The expected answer is every line of the material that contains the word "logger".
########################################
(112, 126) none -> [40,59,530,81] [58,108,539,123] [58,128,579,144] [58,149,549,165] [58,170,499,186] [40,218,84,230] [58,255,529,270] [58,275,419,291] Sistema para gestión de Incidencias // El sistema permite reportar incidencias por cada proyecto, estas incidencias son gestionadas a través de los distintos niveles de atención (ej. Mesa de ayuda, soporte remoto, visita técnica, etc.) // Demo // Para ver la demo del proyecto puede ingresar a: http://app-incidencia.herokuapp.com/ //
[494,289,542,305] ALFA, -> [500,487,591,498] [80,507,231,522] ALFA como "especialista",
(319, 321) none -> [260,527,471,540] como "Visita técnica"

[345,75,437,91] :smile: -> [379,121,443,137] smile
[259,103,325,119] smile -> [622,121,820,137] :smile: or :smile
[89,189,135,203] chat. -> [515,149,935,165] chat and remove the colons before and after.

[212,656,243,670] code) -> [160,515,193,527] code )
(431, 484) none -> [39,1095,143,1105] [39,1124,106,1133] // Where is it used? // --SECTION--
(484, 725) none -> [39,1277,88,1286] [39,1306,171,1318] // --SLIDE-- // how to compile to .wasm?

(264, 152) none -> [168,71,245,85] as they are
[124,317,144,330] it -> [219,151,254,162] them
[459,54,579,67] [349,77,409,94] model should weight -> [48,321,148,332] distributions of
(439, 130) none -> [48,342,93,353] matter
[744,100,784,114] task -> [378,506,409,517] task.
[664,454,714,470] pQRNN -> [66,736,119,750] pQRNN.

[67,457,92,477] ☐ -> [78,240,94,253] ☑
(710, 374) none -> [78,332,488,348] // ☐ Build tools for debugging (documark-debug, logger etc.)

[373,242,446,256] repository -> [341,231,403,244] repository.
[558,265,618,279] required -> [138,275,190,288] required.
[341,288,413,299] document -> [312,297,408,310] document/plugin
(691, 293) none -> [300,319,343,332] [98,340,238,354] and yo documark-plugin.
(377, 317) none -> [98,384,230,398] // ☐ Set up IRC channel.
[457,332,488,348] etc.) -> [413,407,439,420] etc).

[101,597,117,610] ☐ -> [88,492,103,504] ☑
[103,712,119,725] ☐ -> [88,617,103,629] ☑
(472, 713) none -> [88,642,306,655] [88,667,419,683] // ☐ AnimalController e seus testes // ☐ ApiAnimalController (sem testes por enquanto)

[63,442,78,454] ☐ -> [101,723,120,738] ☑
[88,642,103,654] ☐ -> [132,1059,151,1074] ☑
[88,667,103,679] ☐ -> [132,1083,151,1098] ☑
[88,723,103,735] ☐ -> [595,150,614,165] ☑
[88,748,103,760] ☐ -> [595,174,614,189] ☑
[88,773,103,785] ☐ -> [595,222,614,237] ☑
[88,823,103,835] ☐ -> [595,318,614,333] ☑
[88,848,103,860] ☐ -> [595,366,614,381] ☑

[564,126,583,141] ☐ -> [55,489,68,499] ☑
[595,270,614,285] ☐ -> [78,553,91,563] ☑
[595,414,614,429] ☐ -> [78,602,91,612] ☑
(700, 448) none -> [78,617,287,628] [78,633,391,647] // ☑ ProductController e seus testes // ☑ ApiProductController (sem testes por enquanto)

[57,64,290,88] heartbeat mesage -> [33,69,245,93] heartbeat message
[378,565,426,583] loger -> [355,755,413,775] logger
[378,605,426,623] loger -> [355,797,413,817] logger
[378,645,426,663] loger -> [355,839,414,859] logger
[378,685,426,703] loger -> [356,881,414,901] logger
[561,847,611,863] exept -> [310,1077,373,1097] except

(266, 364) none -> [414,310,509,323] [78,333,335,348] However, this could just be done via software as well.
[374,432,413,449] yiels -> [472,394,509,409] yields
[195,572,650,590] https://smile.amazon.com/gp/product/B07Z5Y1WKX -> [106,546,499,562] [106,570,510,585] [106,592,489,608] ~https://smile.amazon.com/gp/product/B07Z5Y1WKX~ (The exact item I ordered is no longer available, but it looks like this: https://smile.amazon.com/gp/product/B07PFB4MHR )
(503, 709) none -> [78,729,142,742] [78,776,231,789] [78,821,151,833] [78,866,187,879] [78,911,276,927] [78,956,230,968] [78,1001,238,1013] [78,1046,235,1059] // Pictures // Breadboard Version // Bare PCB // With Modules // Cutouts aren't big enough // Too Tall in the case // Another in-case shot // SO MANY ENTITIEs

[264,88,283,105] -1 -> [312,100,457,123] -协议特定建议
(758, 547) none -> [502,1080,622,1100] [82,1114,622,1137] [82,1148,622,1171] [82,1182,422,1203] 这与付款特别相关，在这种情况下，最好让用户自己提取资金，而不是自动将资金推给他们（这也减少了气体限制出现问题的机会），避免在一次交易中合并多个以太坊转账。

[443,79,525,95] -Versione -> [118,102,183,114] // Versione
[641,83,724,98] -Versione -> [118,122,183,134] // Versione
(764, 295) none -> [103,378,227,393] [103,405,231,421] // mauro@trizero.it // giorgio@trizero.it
########################################
Result of the task ▸
(710, 374) none -> [78,332,488,348] // ☐ Build tools for debugging (documark-debug, logger etc.)
[378,565,426,583] loger -> [355,755,413,775] logger
[378,605,426,623] loger -> [355,797,413,817] logger
[378,645,426,663] loger -> [355,839,414,859] logger
[378,685,426,703] loger -> [356,881,414,901] logger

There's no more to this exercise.